Rheinische Post - Mönchengladbach and Korschenbroich
Ein neues Gefühl der Unsicherheit
Was für ein Gefühl: Endlich darf man wieder gemeinsam ausgehen und zusammen feiern. Unsere Autorin genießt die zurückgewonnenen Freiheiten. Aber sie berichtet auch von neuen Ängsten, die sie vor der Pandemie nie hatte.
Endlich wieder feiern gehen, endlich wieder mit Freunden und Freundinnen in Bars sitzen, endlich wieder neue Menschen kennenlernen. Das Leben nach Corona hat begonnen, auch wenn die Pandemie noch lange nicht vorbei ist.
In den vergangenen Sommermonaten habe ich so viele schöne Stunden mit Freunden und Freundinnen verbracht. Wir haben die neuen alten Freiheiten richtig ausgenutzt, waren oft bis spät in die Nacht und früh in den Morgen unterwegs. Sind von Bar zu Bar, von Park zu Park gezogen. Jetzt am Wochenende war ich sogar endlich wieder richtig tanzen – auf einem kleinen Festival – ohne Maske, ohne Abstände. Was ein Gefühl!
Aber leider gehört zu den vergangenen Monaten auch diese Geschichte: Ich war mit zwei Freundinnen in einer Bar in Köln. Ein schöner, entspannter Abend. Als wir heim wollten, beobachteten wir eine Frau, die mit einem Mann unterwegs war und sich offensichtlich nicht wohl in seiner Gegenwart fühlte. Wir kannten die Frau – sie war uns ein paar Stunden vorher begegnet und war da schon sehr betrunken gewesen. Deshalb beobachteten wir die Situation sehr genau und beschlossen dann, bei ihr nachzufragen, ob alles gut sei. Als ich sie und ihren Begleiter ansprach, nahm sie mein Hilfsangebot dankbar an.
Der Mann fühlte sich angegriffen, fing an, auf mich einzureden und kam mir dabei immer näher. Irgendwann trat er nach mir und meinem Fahrrad – mir ist zum Glück nichts passiert – dann kamen auch schon andere Menschen dazu. Wir riefen auch die Polizei, die aber nicht kam. Der Polizist am Telefon stellte meiner Freundin nur Fragen nach dem Erscheinungsbild des Mannes und ob denn mein Fahrrad beschädigt sei. Letztlich brauchte es neun Personen, um die Situation zu beruhigen. Warum ich die Geschichte erzähle? Und was sie mit dem After-Corona-Leben zu tun hat?
Wir alle haben schon solche Geschichten gehört oder selbst erlebt. Die Geschichte an diesem Abend ist noch glimpflich ausgegangen. Aber genau das ist der Punkt: Wir schätzen uns glücklich, dass nichts Schlimmeres passiert ist.

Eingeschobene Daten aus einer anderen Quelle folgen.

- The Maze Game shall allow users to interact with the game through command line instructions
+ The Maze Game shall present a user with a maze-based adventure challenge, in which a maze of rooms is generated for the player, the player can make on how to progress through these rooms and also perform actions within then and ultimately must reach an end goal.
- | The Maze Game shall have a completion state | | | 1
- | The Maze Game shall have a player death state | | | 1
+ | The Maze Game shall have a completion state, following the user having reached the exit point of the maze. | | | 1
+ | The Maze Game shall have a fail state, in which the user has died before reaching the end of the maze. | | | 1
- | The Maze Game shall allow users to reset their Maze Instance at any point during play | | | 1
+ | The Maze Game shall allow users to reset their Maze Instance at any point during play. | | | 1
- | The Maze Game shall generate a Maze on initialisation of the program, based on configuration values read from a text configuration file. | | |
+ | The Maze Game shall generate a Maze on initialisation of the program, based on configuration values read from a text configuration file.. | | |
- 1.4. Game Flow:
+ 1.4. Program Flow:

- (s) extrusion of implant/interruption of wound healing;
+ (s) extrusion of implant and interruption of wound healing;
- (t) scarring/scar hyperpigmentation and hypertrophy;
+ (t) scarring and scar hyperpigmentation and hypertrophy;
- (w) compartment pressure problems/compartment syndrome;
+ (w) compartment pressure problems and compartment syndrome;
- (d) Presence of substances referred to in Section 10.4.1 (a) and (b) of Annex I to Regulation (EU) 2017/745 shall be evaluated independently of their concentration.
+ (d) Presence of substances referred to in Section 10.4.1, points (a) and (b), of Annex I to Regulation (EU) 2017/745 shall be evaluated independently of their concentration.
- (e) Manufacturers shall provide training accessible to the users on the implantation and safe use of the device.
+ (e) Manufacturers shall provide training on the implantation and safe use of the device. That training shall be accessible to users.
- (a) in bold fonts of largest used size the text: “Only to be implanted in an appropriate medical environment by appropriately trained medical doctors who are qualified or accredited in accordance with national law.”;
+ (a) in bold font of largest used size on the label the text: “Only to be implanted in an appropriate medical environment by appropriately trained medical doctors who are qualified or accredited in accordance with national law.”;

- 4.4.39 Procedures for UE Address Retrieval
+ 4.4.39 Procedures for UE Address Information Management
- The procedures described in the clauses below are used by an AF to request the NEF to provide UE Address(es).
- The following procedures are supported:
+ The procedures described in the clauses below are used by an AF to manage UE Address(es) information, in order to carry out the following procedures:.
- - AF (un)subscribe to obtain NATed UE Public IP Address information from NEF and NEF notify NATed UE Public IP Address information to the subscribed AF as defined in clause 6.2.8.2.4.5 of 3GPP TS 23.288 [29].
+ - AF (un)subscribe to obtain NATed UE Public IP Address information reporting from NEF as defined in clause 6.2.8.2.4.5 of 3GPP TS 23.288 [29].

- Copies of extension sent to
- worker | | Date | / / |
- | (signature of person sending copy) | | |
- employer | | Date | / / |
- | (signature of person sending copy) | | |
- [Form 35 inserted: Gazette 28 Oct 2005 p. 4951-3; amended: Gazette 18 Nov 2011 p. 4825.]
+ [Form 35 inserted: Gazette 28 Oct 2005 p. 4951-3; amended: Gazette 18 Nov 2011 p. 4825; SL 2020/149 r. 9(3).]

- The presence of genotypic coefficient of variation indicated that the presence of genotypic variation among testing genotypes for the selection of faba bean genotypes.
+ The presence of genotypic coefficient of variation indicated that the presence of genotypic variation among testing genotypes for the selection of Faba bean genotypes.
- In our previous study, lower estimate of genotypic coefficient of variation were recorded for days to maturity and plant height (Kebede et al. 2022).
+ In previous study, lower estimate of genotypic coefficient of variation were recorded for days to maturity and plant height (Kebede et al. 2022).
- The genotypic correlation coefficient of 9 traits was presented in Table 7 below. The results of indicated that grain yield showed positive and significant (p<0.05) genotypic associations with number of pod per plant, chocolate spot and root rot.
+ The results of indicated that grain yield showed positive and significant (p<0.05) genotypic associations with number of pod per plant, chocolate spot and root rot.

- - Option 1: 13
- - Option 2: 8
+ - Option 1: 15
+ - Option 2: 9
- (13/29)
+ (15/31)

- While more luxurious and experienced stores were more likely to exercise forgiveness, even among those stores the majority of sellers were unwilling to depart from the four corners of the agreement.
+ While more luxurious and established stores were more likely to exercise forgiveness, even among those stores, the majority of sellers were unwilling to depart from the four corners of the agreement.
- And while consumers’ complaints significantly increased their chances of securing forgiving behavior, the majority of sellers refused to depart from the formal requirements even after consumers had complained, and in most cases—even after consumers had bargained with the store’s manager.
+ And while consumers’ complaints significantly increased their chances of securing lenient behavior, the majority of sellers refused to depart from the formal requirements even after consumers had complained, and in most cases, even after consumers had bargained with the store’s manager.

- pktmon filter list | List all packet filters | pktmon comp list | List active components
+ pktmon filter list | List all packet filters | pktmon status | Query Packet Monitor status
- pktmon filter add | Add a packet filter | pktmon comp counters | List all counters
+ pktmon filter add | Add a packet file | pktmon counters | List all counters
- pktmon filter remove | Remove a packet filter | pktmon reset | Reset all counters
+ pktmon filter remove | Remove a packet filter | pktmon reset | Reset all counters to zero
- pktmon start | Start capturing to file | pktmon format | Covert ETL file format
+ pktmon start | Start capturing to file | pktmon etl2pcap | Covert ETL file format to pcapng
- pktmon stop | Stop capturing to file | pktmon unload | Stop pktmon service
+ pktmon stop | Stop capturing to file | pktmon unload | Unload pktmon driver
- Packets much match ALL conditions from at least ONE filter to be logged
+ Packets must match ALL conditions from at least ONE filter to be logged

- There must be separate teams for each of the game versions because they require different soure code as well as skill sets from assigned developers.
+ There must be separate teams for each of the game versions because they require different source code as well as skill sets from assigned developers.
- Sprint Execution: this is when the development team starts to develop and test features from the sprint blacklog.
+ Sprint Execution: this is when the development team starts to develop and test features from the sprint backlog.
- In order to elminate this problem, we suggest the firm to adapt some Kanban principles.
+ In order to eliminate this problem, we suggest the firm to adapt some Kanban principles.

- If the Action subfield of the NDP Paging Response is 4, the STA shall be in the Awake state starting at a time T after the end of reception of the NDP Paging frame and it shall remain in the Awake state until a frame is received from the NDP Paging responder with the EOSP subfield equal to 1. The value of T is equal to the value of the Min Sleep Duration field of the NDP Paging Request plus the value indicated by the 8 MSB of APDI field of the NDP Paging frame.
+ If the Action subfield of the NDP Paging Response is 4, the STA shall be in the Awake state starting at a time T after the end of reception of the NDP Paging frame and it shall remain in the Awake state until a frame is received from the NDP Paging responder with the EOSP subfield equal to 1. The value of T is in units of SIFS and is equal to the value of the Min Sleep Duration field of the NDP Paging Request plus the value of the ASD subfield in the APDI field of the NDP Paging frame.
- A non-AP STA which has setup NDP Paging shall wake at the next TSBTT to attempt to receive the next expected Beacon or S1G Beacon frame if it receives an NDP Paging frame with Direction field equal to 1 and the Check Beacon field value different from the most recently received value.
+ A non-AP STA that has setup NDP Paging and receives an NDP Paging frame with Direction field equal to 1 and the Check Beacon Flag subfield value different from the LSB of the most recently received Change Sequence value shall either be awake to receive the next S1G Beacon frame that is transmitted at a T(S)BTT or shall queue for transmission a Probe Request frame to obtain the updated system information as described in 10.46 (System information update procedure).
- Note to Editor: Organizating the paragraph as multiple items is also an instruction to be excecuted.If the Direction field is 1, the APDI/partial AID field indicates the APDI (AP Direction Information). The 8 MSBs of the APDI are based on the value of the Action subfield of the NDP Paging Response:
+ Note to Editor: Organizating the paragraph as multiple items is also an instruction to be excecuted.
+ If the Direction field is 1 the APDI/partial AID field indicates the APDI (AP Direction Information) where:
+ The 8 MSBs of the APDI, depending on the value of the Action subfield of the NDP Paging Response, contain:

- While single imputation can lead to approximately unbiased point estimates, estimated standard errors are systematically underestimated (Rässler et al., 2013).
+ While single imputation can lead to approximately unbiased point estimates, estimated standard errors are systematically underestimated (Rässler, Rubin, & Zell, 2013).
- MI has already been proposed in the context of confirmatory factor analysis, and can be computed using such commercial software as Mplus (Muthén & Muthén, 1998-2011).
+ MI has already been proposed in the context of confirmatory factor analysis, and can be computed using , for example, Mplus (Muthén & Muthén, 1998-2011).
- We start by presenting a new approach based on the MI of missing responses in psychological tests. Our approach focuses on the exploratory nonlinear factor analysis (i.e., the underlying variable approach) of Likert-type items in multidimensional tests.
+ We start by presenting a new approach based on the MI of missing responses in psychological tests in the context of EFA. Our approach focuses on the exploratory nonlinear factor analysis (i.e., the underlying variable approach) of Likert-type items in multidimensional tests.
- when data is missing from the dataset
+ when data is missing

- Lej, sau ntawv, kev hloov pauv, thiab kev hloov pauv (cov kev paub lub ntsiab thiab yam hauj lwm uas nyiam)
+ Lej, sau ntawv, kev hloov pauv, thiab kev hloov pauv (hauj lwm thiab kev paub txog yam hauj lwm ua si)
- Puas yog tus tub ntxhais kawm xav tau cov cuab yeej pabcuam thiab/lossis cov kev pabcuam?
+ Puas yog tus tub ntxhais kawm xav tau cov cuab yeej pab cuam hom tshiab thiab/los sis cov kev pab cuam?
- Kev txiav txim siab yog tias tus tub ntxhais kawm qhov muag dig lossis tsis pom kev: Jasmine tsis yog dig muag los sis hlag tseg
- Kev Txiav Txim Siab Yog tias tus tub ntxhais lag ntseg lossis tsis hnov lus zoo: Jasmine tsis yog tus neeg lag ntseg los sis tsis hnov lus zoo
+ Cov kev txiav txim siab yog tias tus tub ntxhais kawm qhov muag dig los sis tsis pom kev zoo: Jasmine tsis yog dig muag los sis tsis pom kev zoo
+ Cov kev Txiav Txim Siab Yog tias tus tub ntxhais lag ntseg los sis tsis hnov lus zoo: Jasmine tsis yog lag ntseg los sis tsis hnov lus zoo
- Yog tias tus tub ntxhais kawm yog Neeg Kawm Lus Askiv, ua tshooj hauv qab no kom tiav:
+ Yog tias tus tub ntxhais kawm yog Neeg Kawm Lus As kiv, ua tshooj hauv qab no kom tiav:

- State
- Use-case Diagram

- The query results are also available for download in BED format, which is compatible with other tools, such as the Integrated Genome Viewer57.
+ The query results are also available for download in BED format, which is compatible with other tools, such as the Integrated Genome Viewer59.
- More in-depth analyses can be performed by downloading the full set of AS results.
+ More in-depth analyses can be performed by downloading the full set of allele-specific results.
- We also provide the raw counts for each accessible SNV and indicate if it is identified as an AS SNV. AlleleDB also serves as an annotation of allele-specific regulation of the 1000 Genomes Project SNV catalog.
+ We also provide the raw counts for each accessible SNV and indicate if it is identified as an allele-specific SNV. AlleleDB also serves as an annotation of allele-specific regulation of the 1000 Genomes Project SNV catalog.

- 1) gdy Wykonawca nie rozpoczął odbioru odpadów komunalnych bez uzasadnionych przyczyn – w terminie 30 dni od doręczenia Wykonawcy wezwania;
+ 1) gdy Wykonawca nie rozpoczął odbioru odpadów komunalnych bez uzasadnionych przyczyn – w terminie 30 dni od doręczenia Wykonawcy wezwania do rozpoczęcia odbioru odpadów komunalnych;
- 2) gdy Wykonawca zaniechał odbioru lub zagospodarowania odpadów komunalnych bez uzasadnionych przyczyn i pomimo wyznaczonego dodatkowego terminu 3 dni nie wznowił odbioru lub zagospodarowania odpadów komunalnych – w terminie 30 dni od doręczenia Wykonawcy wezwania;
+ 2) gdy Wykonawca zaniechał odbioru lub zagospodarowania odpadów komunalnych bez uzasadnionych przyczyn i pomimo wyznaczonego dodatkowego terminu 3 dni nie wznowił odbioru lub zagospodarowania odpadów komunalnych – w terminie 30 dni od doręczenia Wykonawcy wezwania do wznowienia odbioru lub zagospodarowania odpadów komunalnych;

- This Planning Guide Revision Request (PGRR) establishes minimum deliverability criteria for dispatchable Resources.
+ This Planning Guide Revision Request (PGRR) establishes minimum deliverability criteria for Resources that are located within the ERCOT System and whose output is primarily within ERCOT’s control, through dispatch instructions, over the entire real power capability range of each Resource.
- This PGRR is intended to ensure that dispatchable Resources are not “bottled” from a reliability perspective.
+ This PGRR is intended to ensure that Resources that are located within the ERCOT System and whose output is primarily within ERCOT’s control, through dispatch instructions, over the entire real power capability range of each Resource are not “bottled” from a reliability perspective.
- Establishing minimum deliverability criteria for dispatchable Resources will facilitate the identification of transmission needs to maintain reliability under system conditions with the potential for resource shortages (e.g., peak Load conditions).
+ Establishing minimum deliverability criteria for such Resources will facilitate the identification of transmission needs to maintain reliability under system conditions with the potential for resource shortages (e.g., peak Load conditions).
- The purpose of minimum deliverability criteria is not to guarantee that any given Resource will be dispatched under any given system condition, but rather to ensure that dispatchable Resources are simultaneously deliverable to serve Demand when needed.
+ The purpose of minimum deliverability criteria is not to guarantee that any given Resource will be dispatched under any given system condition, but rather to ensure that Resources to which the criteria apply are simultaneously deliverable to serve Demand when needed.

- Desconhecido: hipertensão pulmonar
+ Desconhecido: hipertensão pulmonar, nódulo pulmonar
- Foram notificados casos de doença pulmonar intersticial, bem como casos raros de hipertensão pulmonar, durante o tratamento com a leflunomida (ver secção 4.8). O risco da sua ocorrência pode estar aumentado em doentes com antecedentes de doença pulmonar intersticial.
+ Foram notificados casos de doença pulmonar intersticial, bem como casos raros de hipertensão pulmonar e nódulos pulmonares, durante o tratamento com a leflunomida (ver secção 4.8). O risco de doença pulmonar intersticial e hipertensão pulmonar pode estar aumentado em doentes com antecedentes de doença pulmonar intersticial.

Ich bin früher nie eine Person gewesen, die darauf bestanden hat, dass ihre Freundinnen Bescheid geben, wenn sie gut zu Hause angekommen sind. Selbst an den verlassensten Orten habe ich mich nie gefährdet gefühlt. Egal, ob auf dem Dorf oder in der Stadt. Ich hatte zwar schon immer meine Strategien, etwa wie ich mich an der Bushaltestelle hinstelle oder mich in der Bahn verhalte. Alles Learnings aus dem Selbstverteidigungskurs in der Grundschule. Aber ich hatte nie Angst.
Seitdem der Lockdown vorbei ist, gab es so oft Situationen, in denen wir gegenseitig auf uns aufpassen mussten. Nach denen wir uns umeinander sorgten, dass die Andere auch sicher nach Hause kommt. In denen andere Männer einschreiten mussten, weil wir als Frauen nicht ernst genommen wurden. Mittlerweile begleitet auch mich ständig ein subtiles Gefühl der Unsicherheit. Ich habe immer noch meine Strategien und ich werde es mir auch nicht nehmen lassen, allein in einer Stadt unterwegs zu sein. Aber die Leichtigkeit habe ich verloren.
Ich weiß nicht, ob diese Situationen „nach Corona“wirklich mehr geworden ist. Vielleicht hat sich einfach meine Wahrnehmung verändert. Vielleicht ist es auch einfach der krasse Kontrast vom Lockdown zur wiedergewonnenen Freiheiten.
Mir ist das aber ehrlich gesagt egal. Denn sollten wir nicht endlich an dem Punkt angekommen sein, an dem Frauen nachts keine Angst mehr haben müssen? Sollten wir nicht gerade in den Momenten der Freude über gelockerte Corona-Regeln es alle gemeinsam und gleichermaßen zusammen feiern können?